● **ABOUT THIS TASK**
Exactly as written and without the pictures, output the entries below.

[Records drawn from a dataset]
■ ■ ■

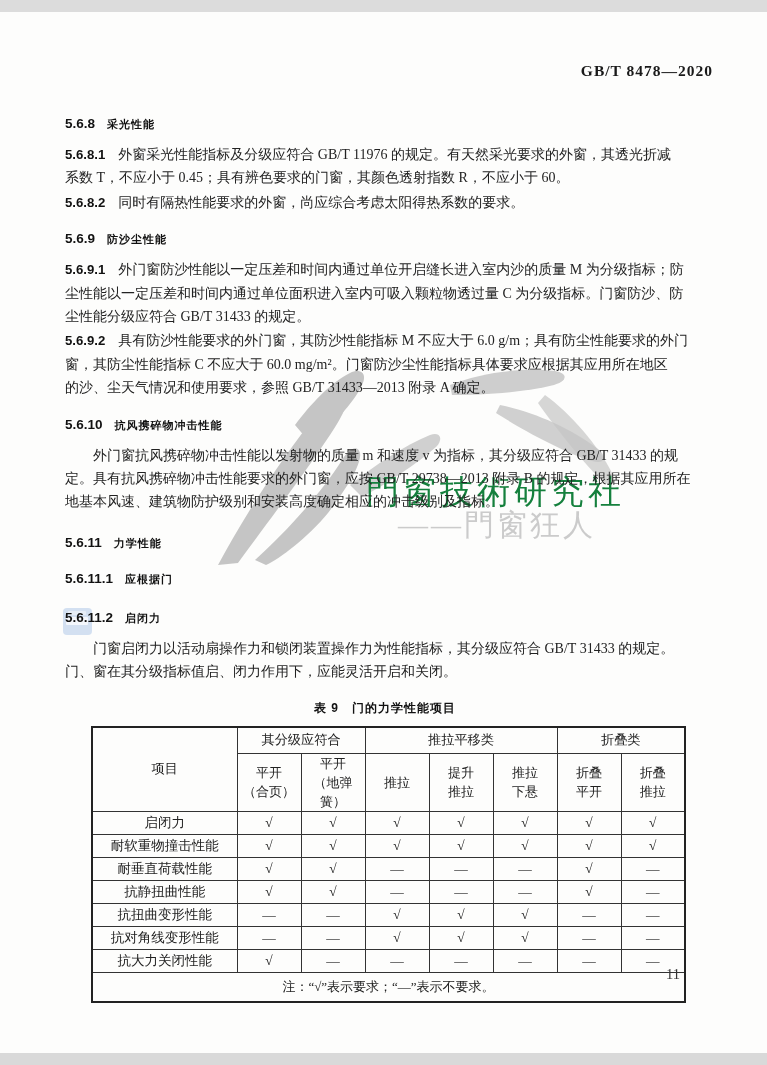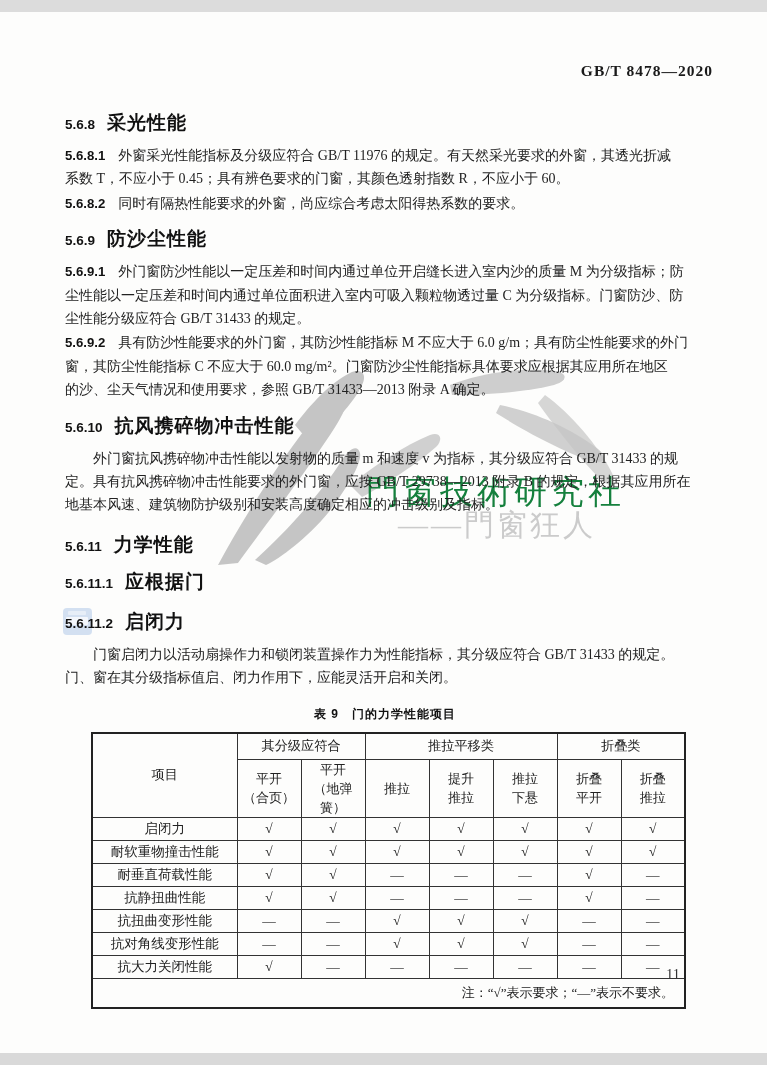--- a/index.html
+++ b/index.html
@@ -21,7 +21,7 @@
   .h3 .hnum,.h4 .hnum{font-family:"Liberation Sans",sans-serif;font-weight:bold;
         font-size:13.5px;margin-right:12px;color:#111;}
   .h3 .htitle,.h4 .htitle{font-family:"Liberation Sans",sans-serif;font-weight:bold;
-        font-size:19px;color:#111;letter-spacing:1px;}
+        font-size:11px;color:#111;letter-spacing:1px;}
   .pblock{margin:0 0 1px 0;}
 
   

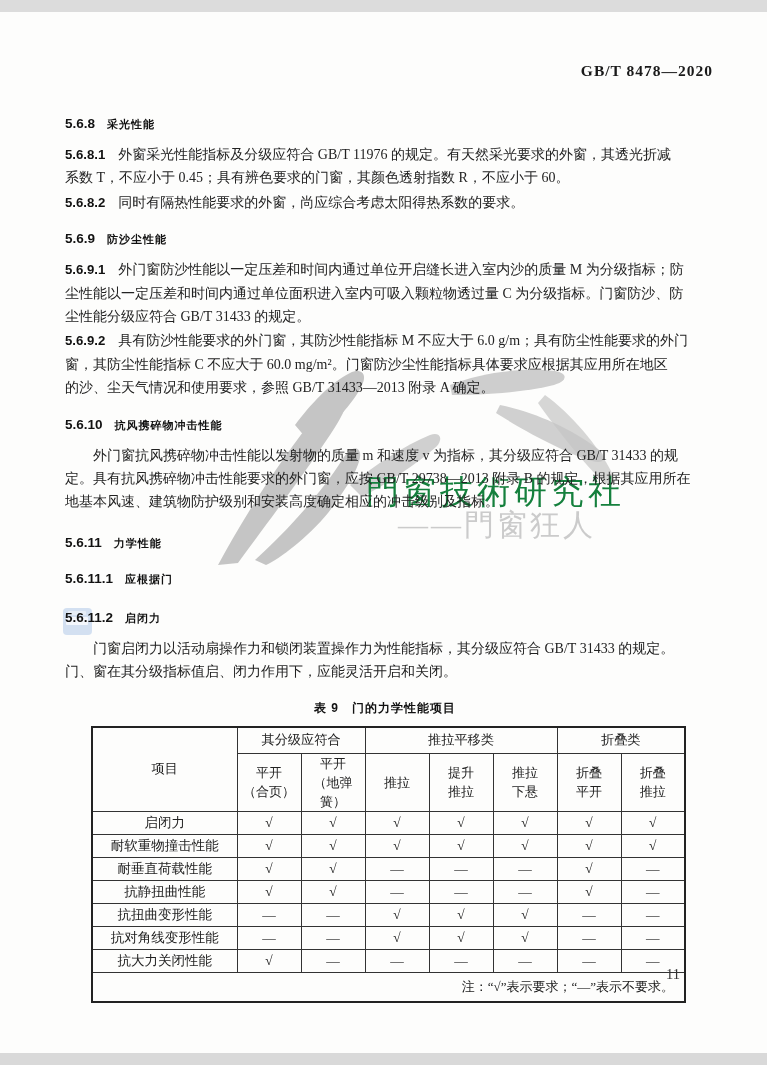--- a/index.html
+++ b/index.html
@@ -47,7 +47,7 @@
   .t9 .hdr2 th{height:44px;font-size:13px;line-height:19px;}
   .t9 td{height:22px;font-size:13.5px;}
   .t9 .sub1,.t9 .sub2{display:block;}
-  .t9 td.note-cell{text-align:right;padding:5px 10px 5px 10px;height:auto;font-size:13px;}
+  .t9 td.note-cell{text-align:center;padding:5px 10px 5px 10px;height:auto;font-size:13px;}
   .pageno{position:absolute;left:666px;top:966px;font-size:14.5px;color:#333;z-index:2;}
 </style>
 </head>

■ ■ ■

● **ANSWER TO THIS TASK**
--- a/index.html
+++ b/index.html
@@ -21,7 +21,7 @@
   .h3 .hnum,.h4 .hnum{font-family:"Liberation Sans",sans-serif;font-weight:bold;
         font-size:13.5px;margin-right:12px;color:#111;}
   .h3 .htitle,.h4 .htitle{font-family:"Liberation Sans",sans-serif;font-weight:bold;
-        font-size:19px;color:#111;letter-spacing:1px;}
+        font-size:11px;color:#111;letter-spacing:1px;}
   .pblock{margin:0 0 1px 0;}
 
   

--- a/index.html
+++ b/index.html
@@ -47,7 +47,7 @@
   .t9 .hdr2 th{height:44px;font-size:13px;line-height:19px;}
   .t9 td{height:22px;font-size:13.5px;}
   .t9 .sub1,.t9 .sub2{display:block;}
-  .t9 td.note-cell{text-align:right;padding:5px 10px 5px 10px;height:auto;font-size:13px;}
+  .t9 td.note-cell{text-align:center;padding:5px 10px 5px 10px;height:auto;font-size:13px;}
   .pageno{position:absolute;left:666px;top:966px;font-size:14.5px;color:#333;z-index:2;}
 </style>
 </head>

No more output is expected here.